February 2010
This is the second in a series of newsletters designed to introduce experimental design techniques. In this newsletter, we will:
- Review of Part 1
- Demonstrate how to estimate the process variation
- Show how to determine if effects are significant
- Graph the results
- Learn how to use design tables to calculate effects and interaction
- Look ahead
- Quick Links
The experimental design techniques we are examining are two-level full factorial designs. The newsletter series will show you how to plan, conduct and analyze these two level designs. A manual method of analyzing the results is given. This manual method provides clear method of understanding what an effect is, what a main effect is and what an interaction between factors is. We will use ANOVA (analysis of variance) in a later newsletter to analyze experimental design results. This is the most common way of examining the results of an experimental design with software that is available today.
Review of Part 1
You can read the first part at this link: part 1. In this first newsletter, we introduced the process we are using as an example of a two-level full factorial design. This process involves a stirred batch reactor. Your product is a chemical and the purity of that chemical is critical to customers. You would like to improve the chemical’s purity. There are two process variables that you think impact the purity: the reactor temperature and the residence time of the chemical in the reactor. How do you find out the following?
- Do the reactor temperature and/or residence time impact the average purity?
- If so, by how much? For example, if I change the reactor temperature 5 degrees, what is the impact on the average purity?
- Do the reactor temperature and/or residence time impact the variation in the purity?
- If so, by how much? For example, if I increase the residence time in the reactor by 10 minutes, do the purity results have more variation?

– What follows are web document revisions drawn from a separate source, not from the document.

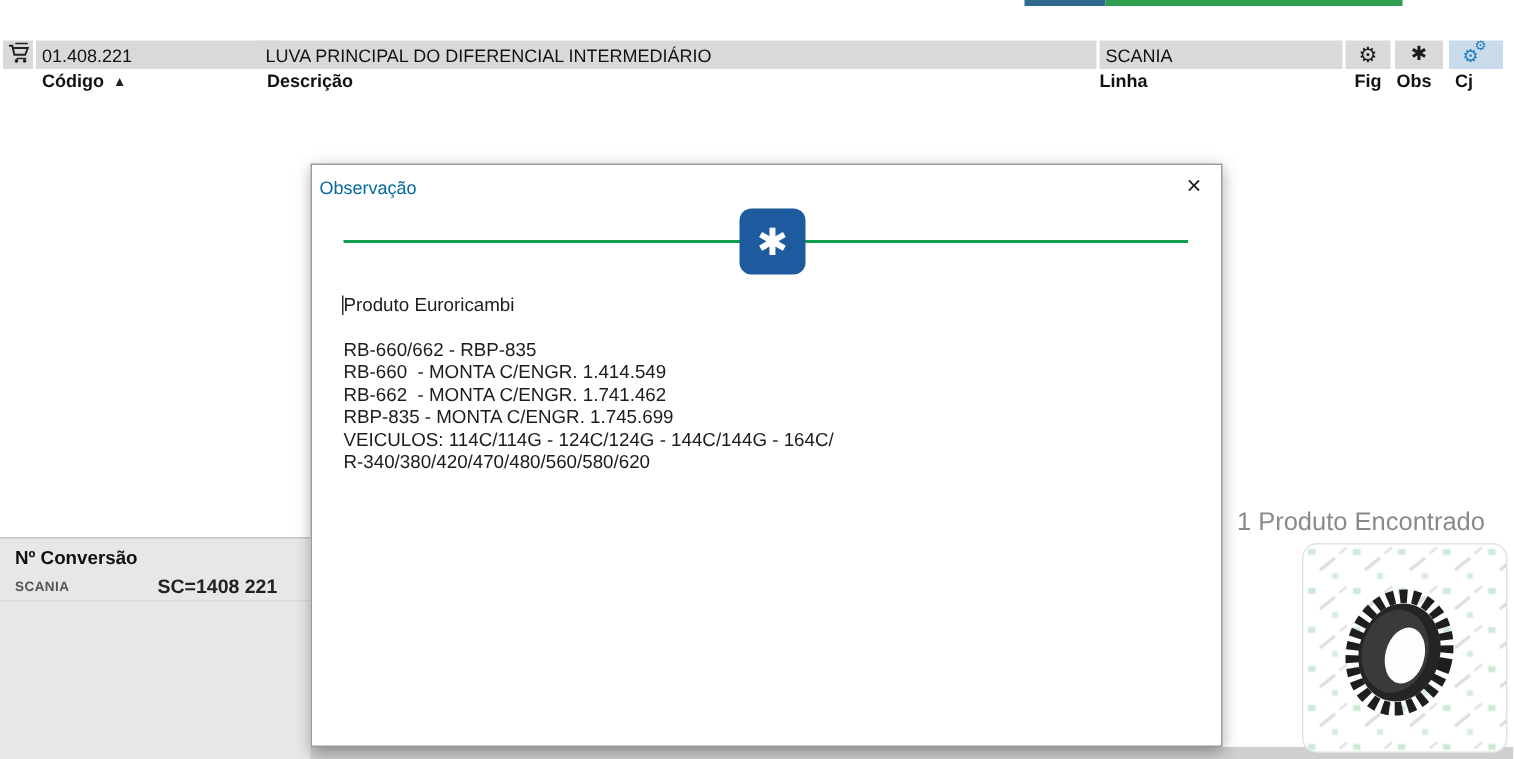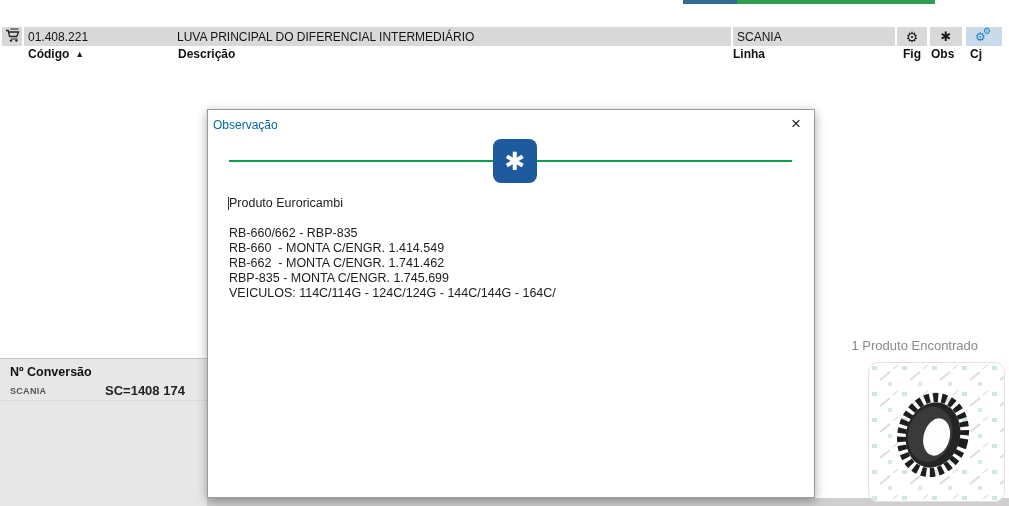"R-340/380/420/470/480/560/580/620" div.obs-line { html: none -> <div>R-340/380/420/470/480/560/580/620</div> }
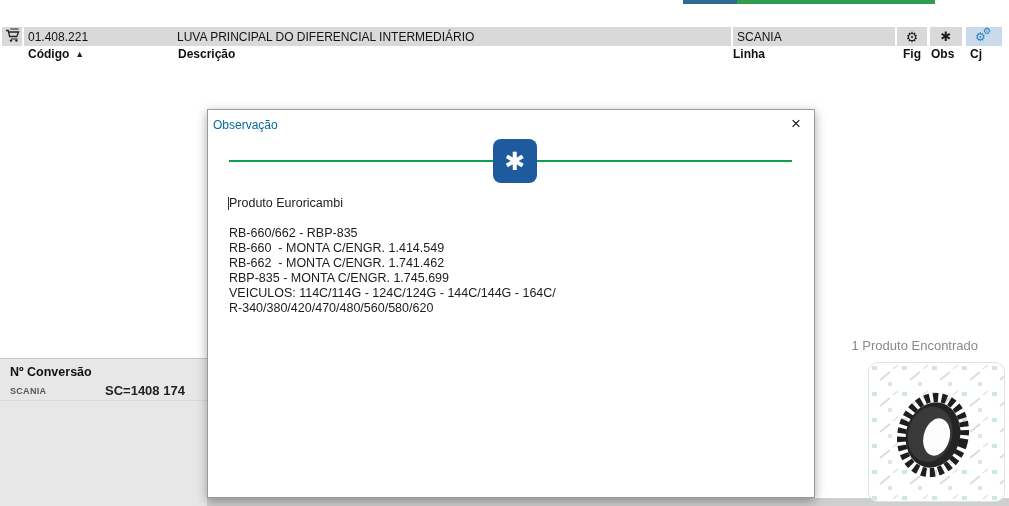"1 Produto Encontrado" .results { font-size: 13px -> 17px; right: 31px -> 19px }
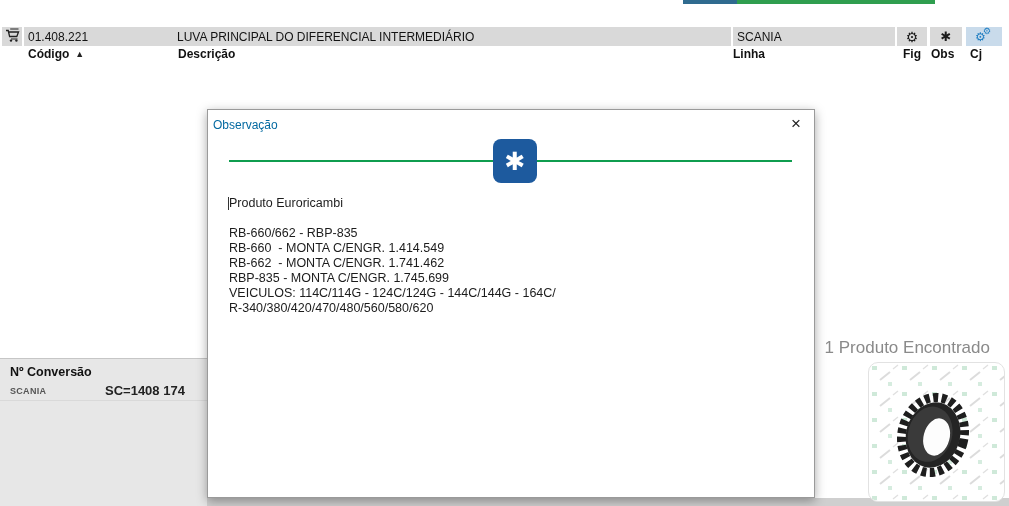"SC=1408 174" span.conv-val { text: 1408 174 -> 1408 221 }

We then introduced some experimental design terminology including:
- Factors (fixed and random, qualitative and quantitative)
- Levels of factors
- Response (discrete and continuous)
- Treatment combinations
- Replication
- Experimental error
- Effects
- Main effects
- Interaction between factors
We then introduced our design layout for this two factor example and the data our experimental design generated. These are shown in the two tables below.

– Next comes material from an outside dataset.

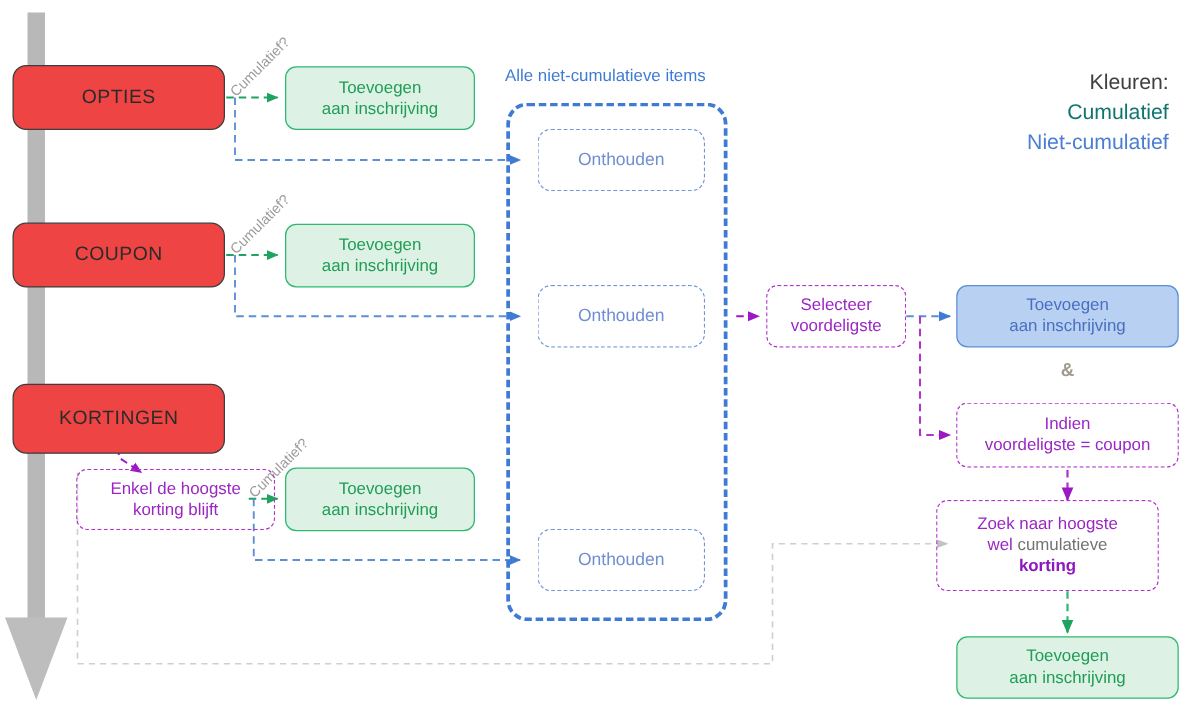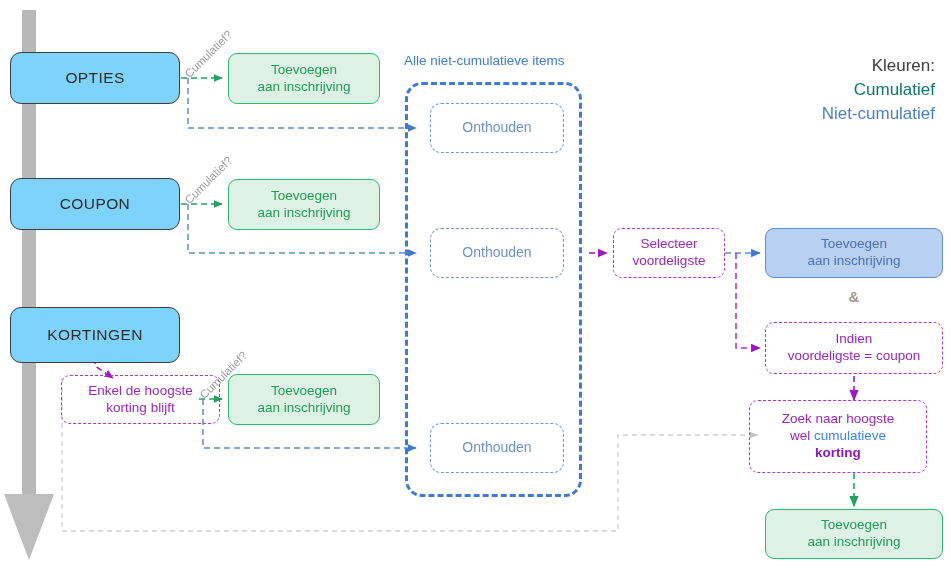"OPTIES" .entity { background: #7dd3fc -> #ef4444 }
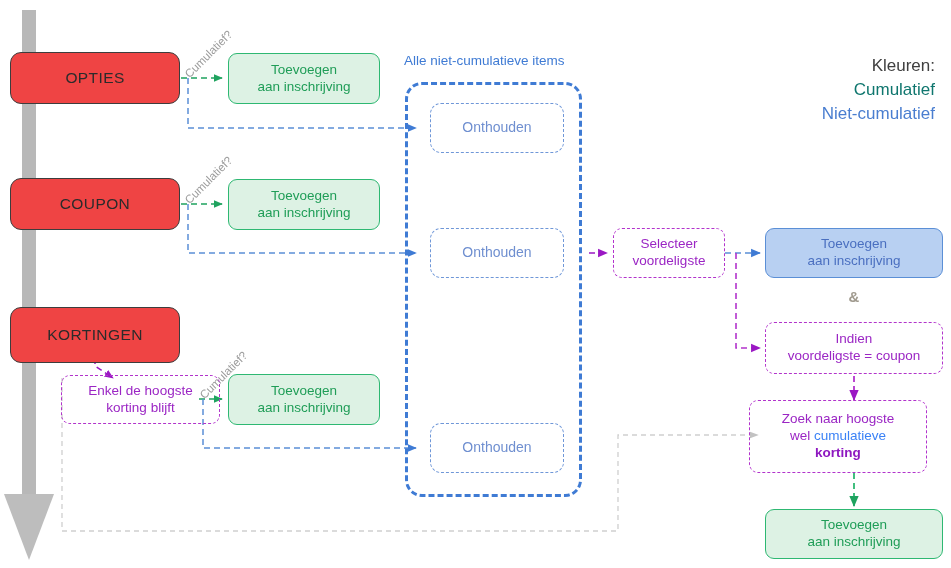"cumulatieve" .hl-green { color: #3b82f6 -> #737373 }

Experimental Design Layout
Residence Time | Temperature | |
t_{0} = 50°C | t_{1} = 90°C | |
r_{0} = 30 minutes | Cell 1 | Cell 2 |
(Three runs) | (Three runs) | |
r_{1} = 90 minutes | Cell 3 | Cell 4 |
(Three runs) | (Three runs) |
Run | Rx. Temp. | Res. Time | % Purity | Average | Range | ||
1 | 50 | 30 | 74 | 78 | 73 | 75 | 5 |
2 | 90 | 30 | 65 | 64 | 69 | 66 | 5 |
3 | 50 | 90 | 74 | 76 | 78 | 76 | 4 |
4 | 90 | 90 | 85 | 88 | 91 | 88 | 6 |
In our experiment, residence time and temperature are both fixed factors. The levels of residence time are 30 minutes and 90 minutes. The levels of temperature are 50°C and 90°C. The product purity is a continuous response variable. There are three runs at each treatment combination. We used the data to calculate the effects of each factor and interaction. We have determined the following so far:
- Main Effect of Temperature = 1.5
- Main Effect of Residence Time = 11.5
- Interaction between Temperature and Residence Time = 10.5
A main effect is defined as the difference between the results when a factor is at its high level and when a factor is at its low level. Thus, purity is 1.5 higher at the high level of temperature than at the low level of temperature; it is 11.5 higher at the high level of residence time than at the low level of residence time.

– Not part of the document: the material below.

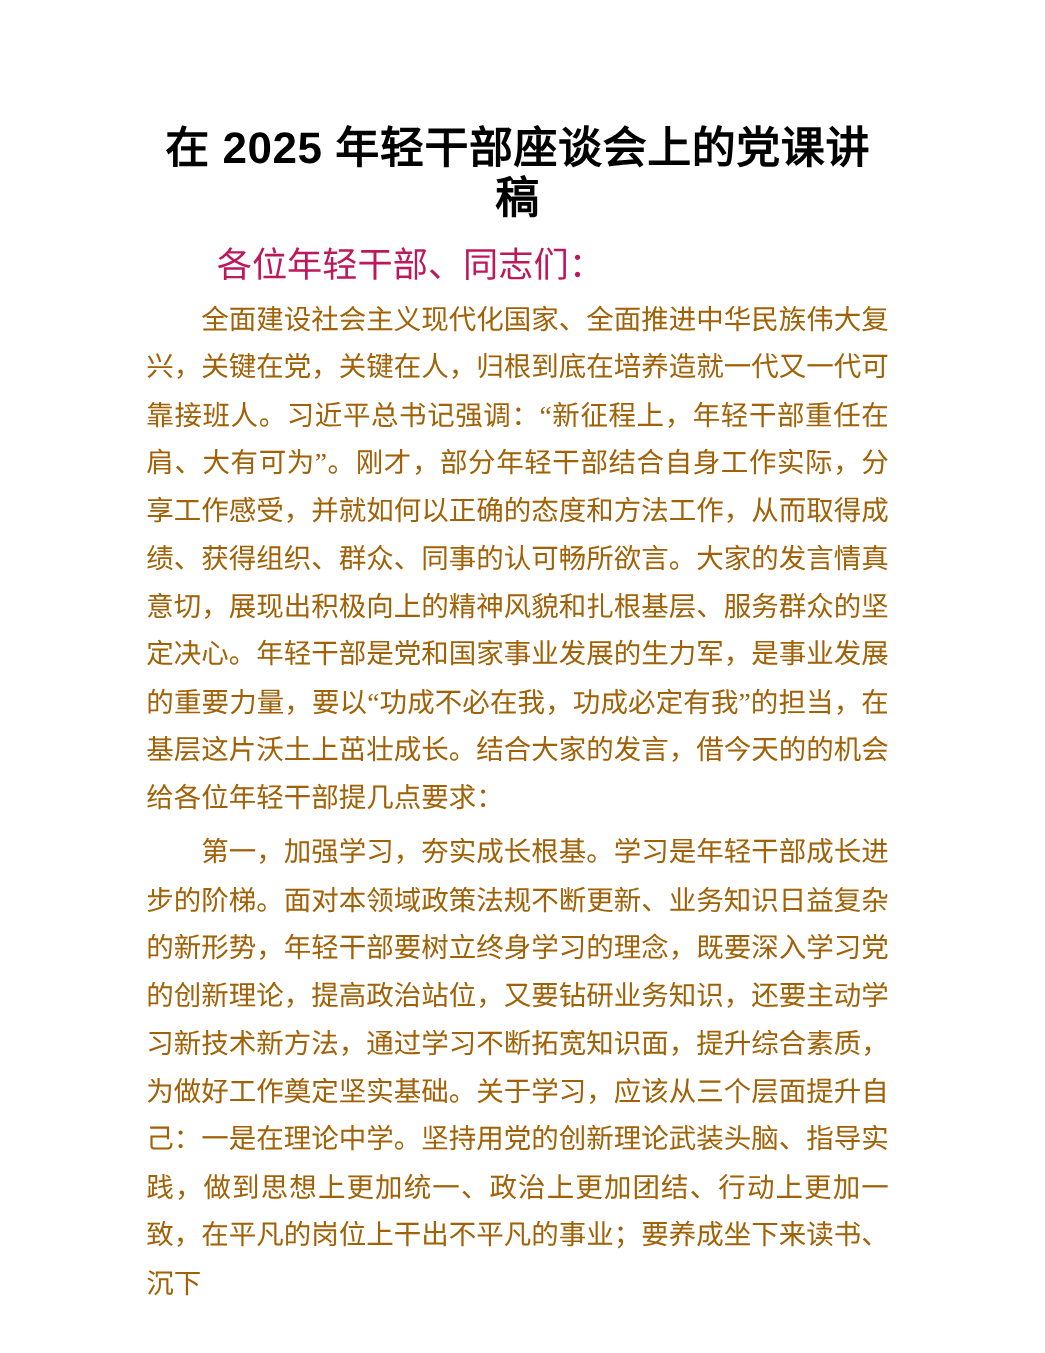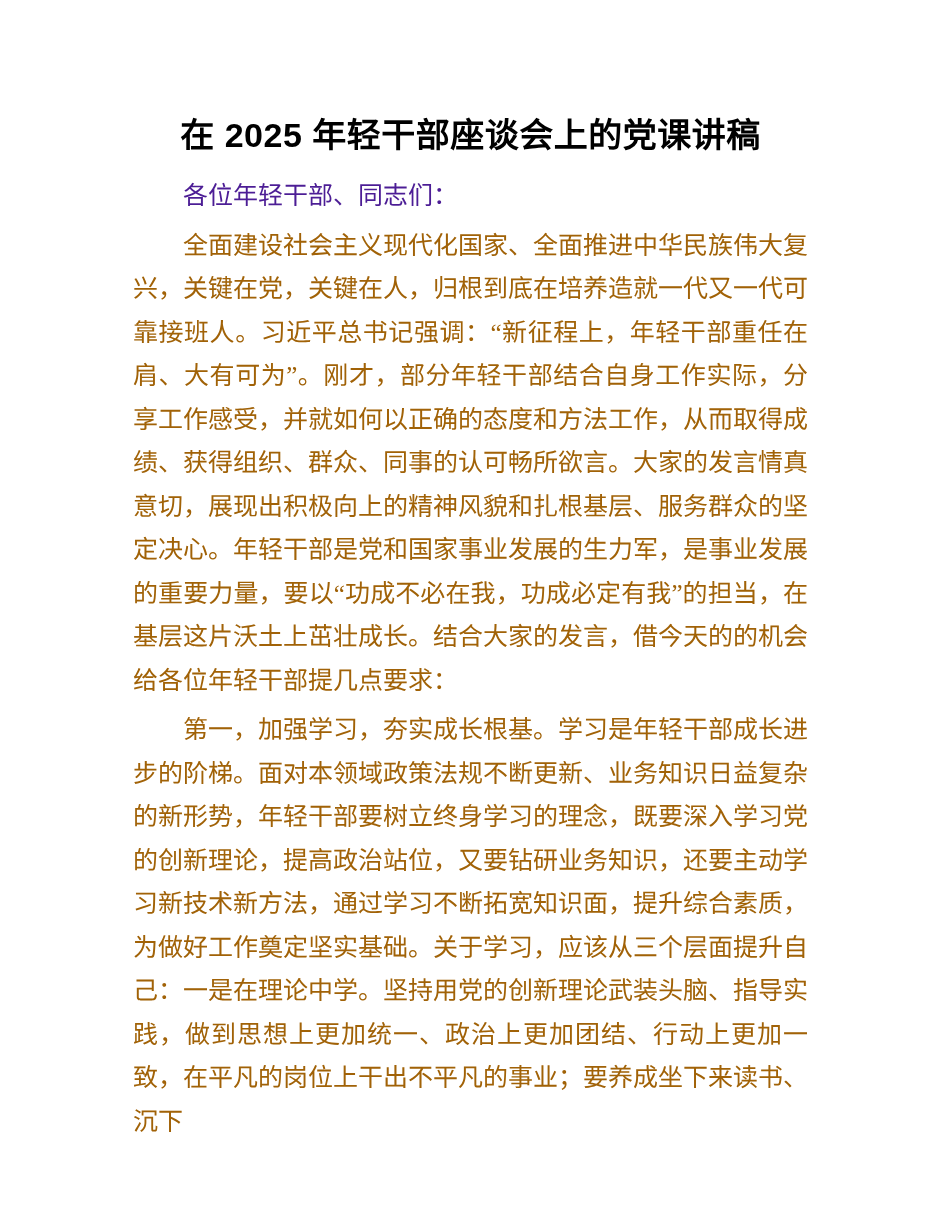"在 2025 年轻干部座谈会上的党课讲稿" .doc-title { font-size: 34px -> 40px }
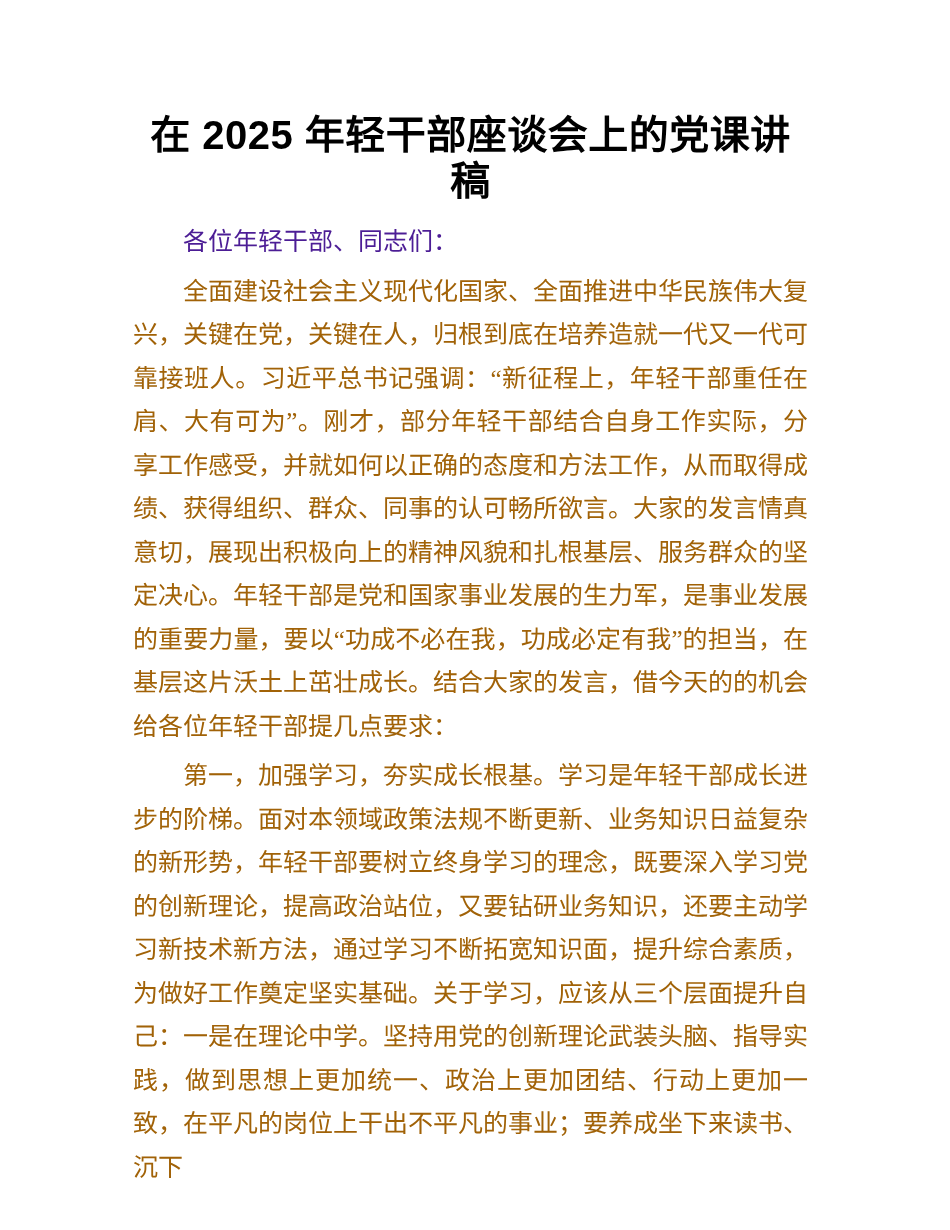"各位年轻干部、同志们：" .salutation { color: #4c1d95 -> #be185d; font-size: 25px -> 32px }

The main effect describes how a factor influences a product response. This influence, however, sometimes depends on the levels of the other factors. This is called interaction. In this example, the interaction between temperature and residence time is 10.5
Are these numbers significant? If a factor does not have an effect on a product response, one would expect the main effect or interaction to be zero. Of course, with normal process variation, the main effect or interaction will not be zero. For a main effect or interaction to be statistically significant, it must be significantly different from zero. This month’s newsletter describes how to determine if these main effects or interaction are statistically significant.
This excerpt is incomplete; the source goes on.